You may obtain information about a Pipeline in two places: in the Details view accessible from the contextual dropdown menu on the right side of the Pipelines table, or in the ML Logs tab from the left sidebar. The Details view contains an Outputs pane and a Logs page. The Outputs pane will always contain a _results.json file containing a summary of the Pipeline details, such as Package version, dataset, GPU usage, and execution time.

Training and Retraining Pipelines

There are two kinds of training pipelines:

  1. On an ML Package of type Document Understanding
  2. On a ML package of a different type, such as Invoices, Receipts, Purchase Orders, Utility Bills, Invoices India, or Invoices Australia.

Training using a “Document Understanding” Package just trains a model from scratch on the dataset provided as input.

For use cases with low-diversity documents (forms), you might get good results with as little as 30-50 samples.

For use cases with diverse documents where you only need regular ("header") fields, you need at least 20-50 samples per field, so if you need to extract 10 regular fields, you would need at least 200-500 samples.

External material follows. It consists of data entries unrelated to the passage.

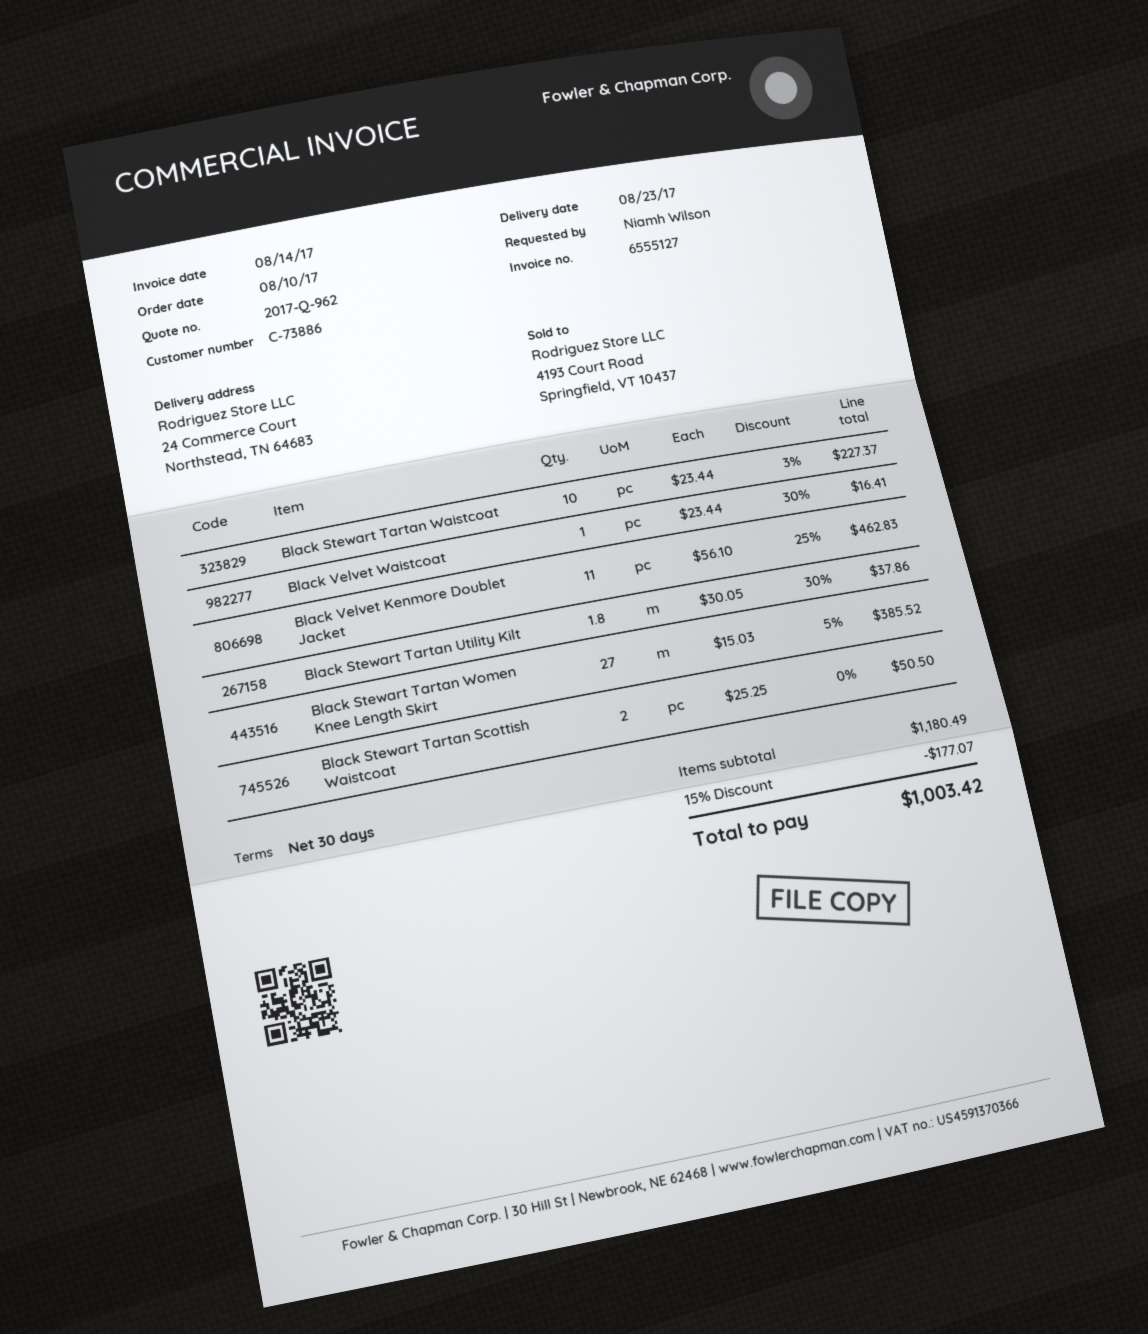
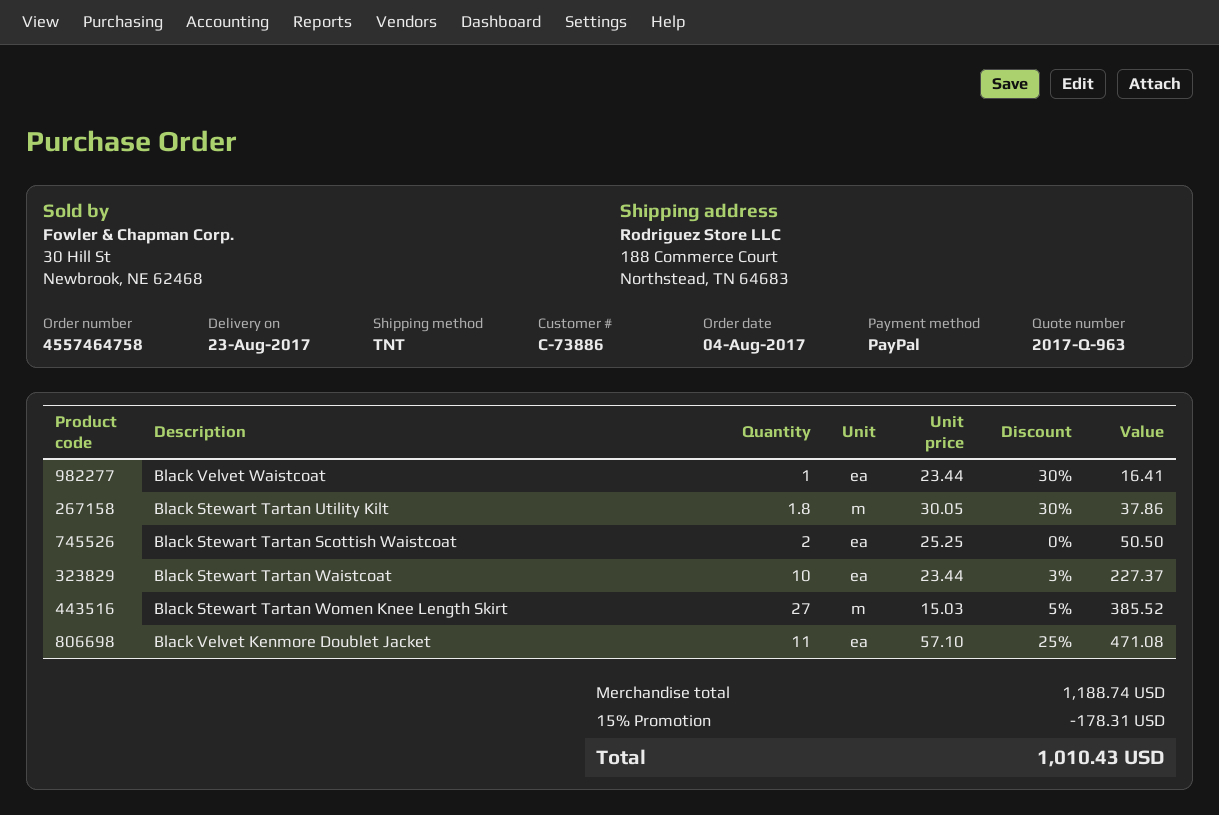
quote number: 2017-Q-962 -> 2017-Q-963
order date: 2017-08-10 -> 2017-08-04
ship to: 24 Commerce Court, Northstead, TN 64683 -> 188 Commerce Court, Northstead, TN 64683
Black Velvet Kenmore Doublet Jacket: 11 x 56.10 - 25% = 462.83 -> 11 x 57.10 - 25% = 471.08
subtotal: 1180.49 -> 1188.74
discount: 15% = 177.07 -> 15% = 178.31
total: 1003.42 -> 1010.43

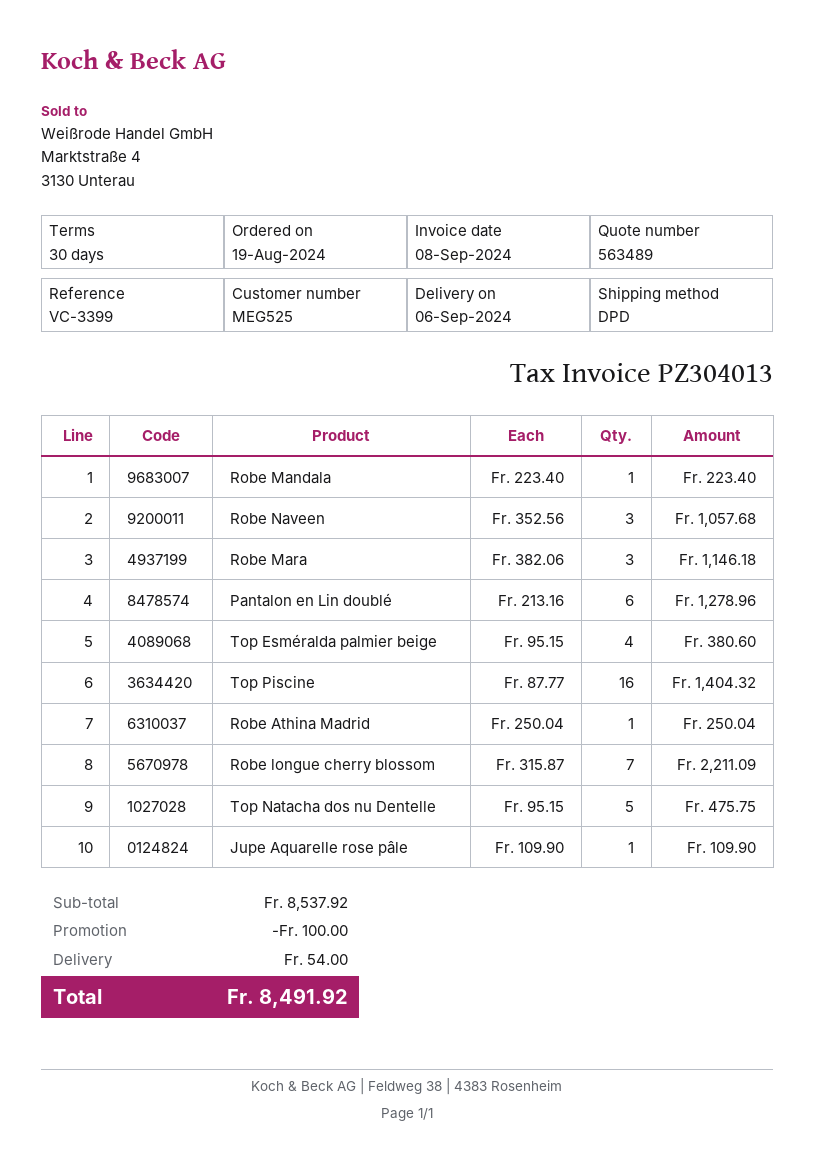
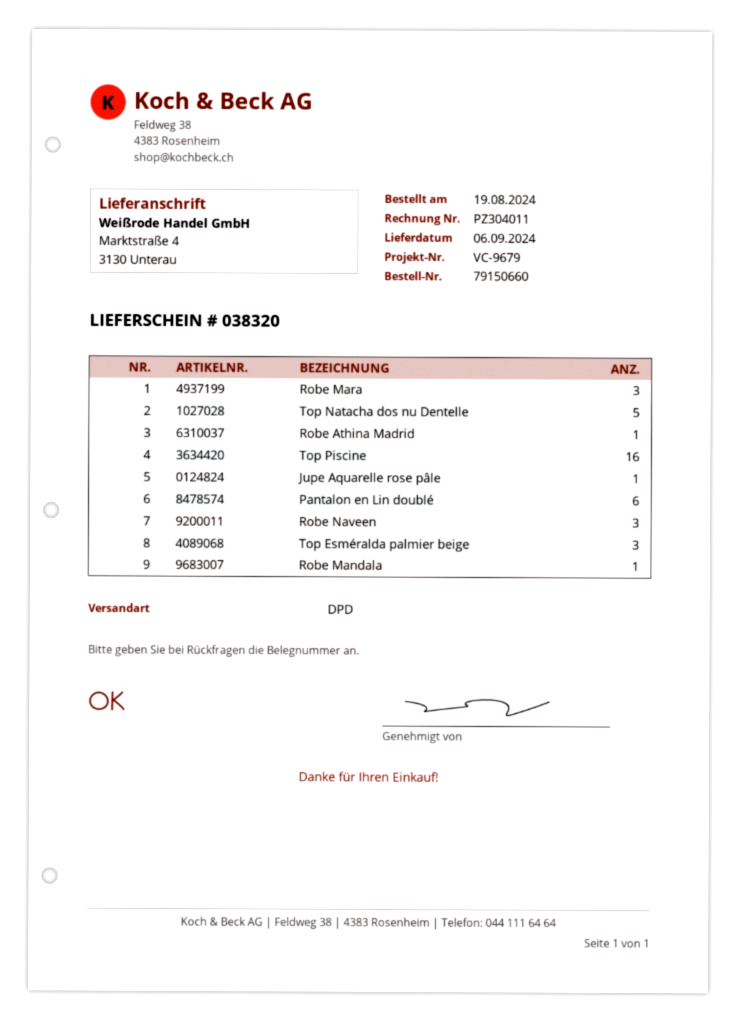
invoice number: PZ304013 -> PZ304011
reference: VC-3399 -> VC-9679
Top Esméralda palmier beige: 4 -> 3
Robe longue cherry blossom: 7 -> none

When you need to extract column fields (for example line items) you need 50-200 samples per column field, so for 5 column fields, with clean and simple layouts you might get good results with 300-400 samples, but for highly complex and diverse layouts, it might require up to 1000.

If you also need to cover multiple languages, then you need at least 200-300 samples per language. These numbers do not need to add up, except for the languages. So for 10 header fields and 5 column fields, 500 samples might be enough, but in some cases might require over 1000.

Training using one of the packages described at step 2 require one additional input: a base model. We also refer to this as retraining because you are not starting from scratch but from a base model. This approach uses a technique called Transfer Learning where the model takes advantage of the information encoded in another, preexisting model.When you are training on the same fields to optimize the accuracy only, you might get good results with only 100-500 additional documents. If you are adding new fields to the model, you need 30-50 docs per new field to get good results.When choosing which Base model version to use, we strongly suggest you always use 1.0, the pre-trained version provided by UiPath out-of-the-box.

Note:

Classification fields are not retrained, so you need to make sure, when you retrain a model, that the dataset you label has at least 10-20 samples from each class you want the model to be able to recognize, regardless of the performance of the Pre-trained model you are using as a base model.

Fine-tuning Using Data From Validation Station (Preview)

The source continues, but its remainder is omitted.